*DATA*:
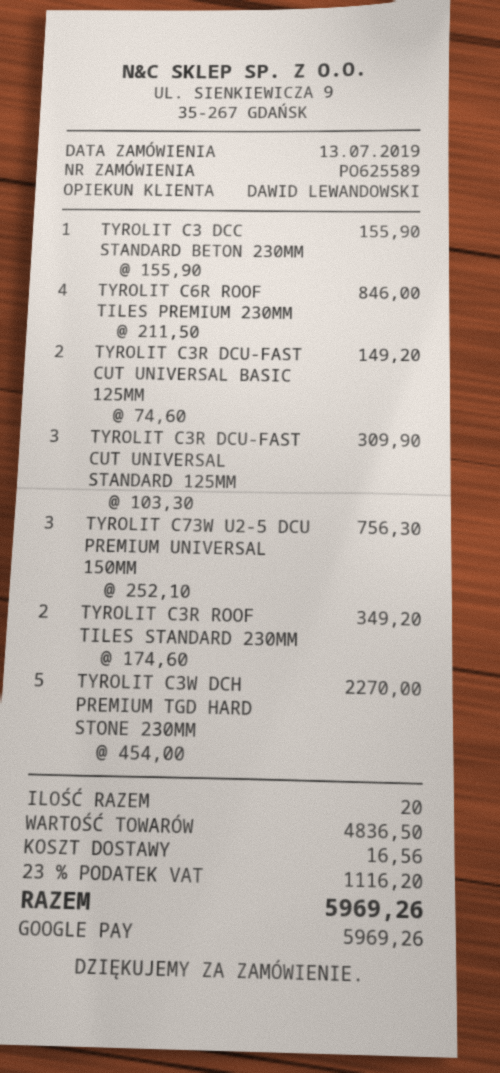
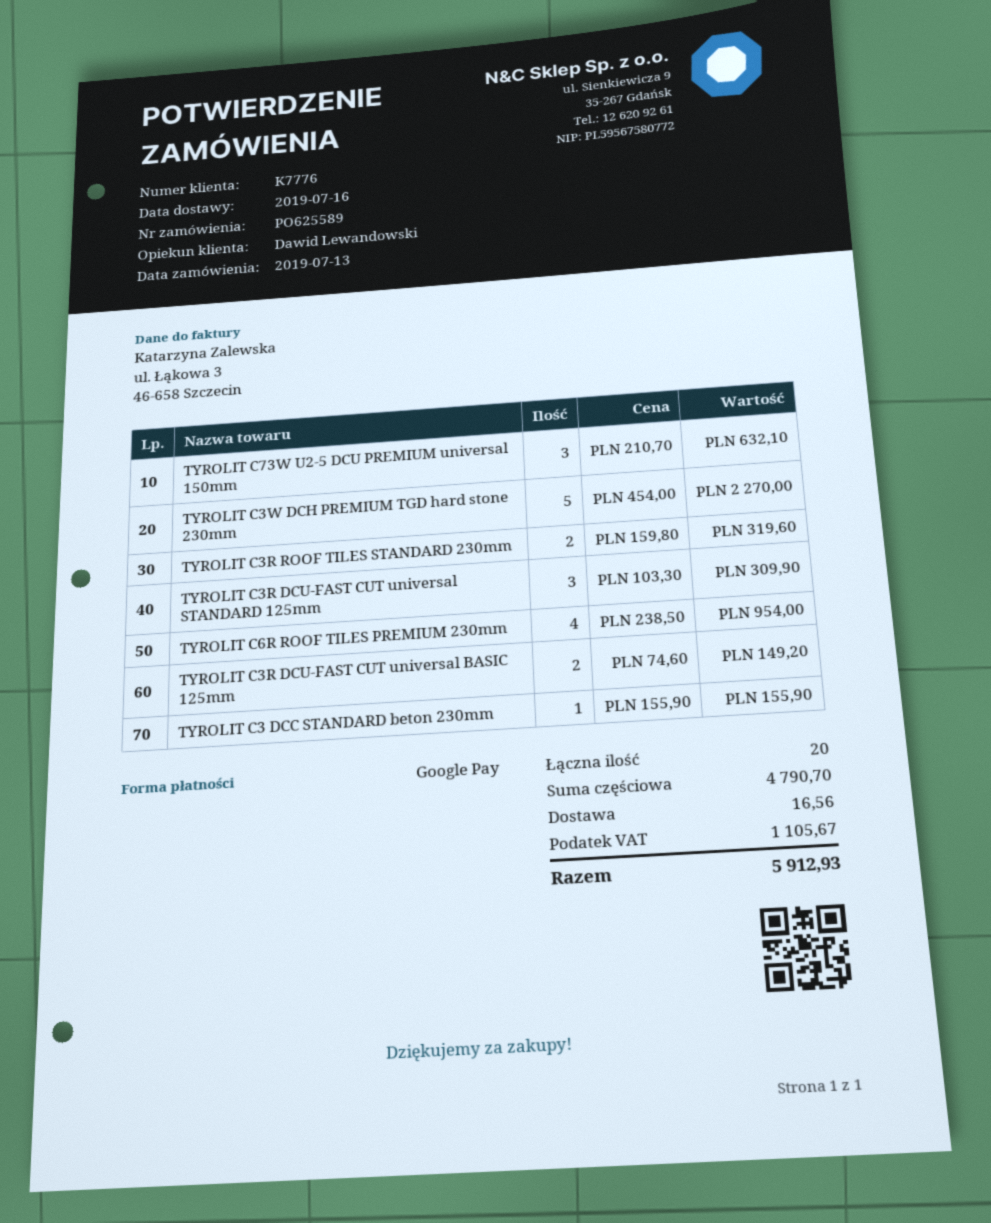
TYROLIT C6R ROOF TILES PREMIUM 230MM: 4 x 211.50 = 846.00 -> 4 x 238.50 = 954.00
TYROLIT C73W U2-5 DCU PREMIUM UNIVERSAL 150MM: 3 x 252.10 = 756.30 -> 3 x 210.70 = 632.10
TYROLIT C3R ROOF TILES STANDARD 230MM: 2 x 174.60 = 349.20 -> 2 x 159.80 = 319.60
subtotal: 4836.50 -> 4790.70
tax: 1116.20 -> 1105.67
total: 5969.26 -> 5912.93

*WORK REQUIRED*: What lines above mention "PREMIUM"? Copy each one.

*SOLUTION BELOW*:
TYROLIT C6R ROOF TILES PREMIUM 230MM: 4 x 211.50 = 846.00 -> 4 x 238.50 = 954.00
TYROLIT C73W U2-5 DCU PREMIUM UNIVERSAL 150MM: 3 x 252.10 = 756.30 -> 3 x 210.70 = 632.10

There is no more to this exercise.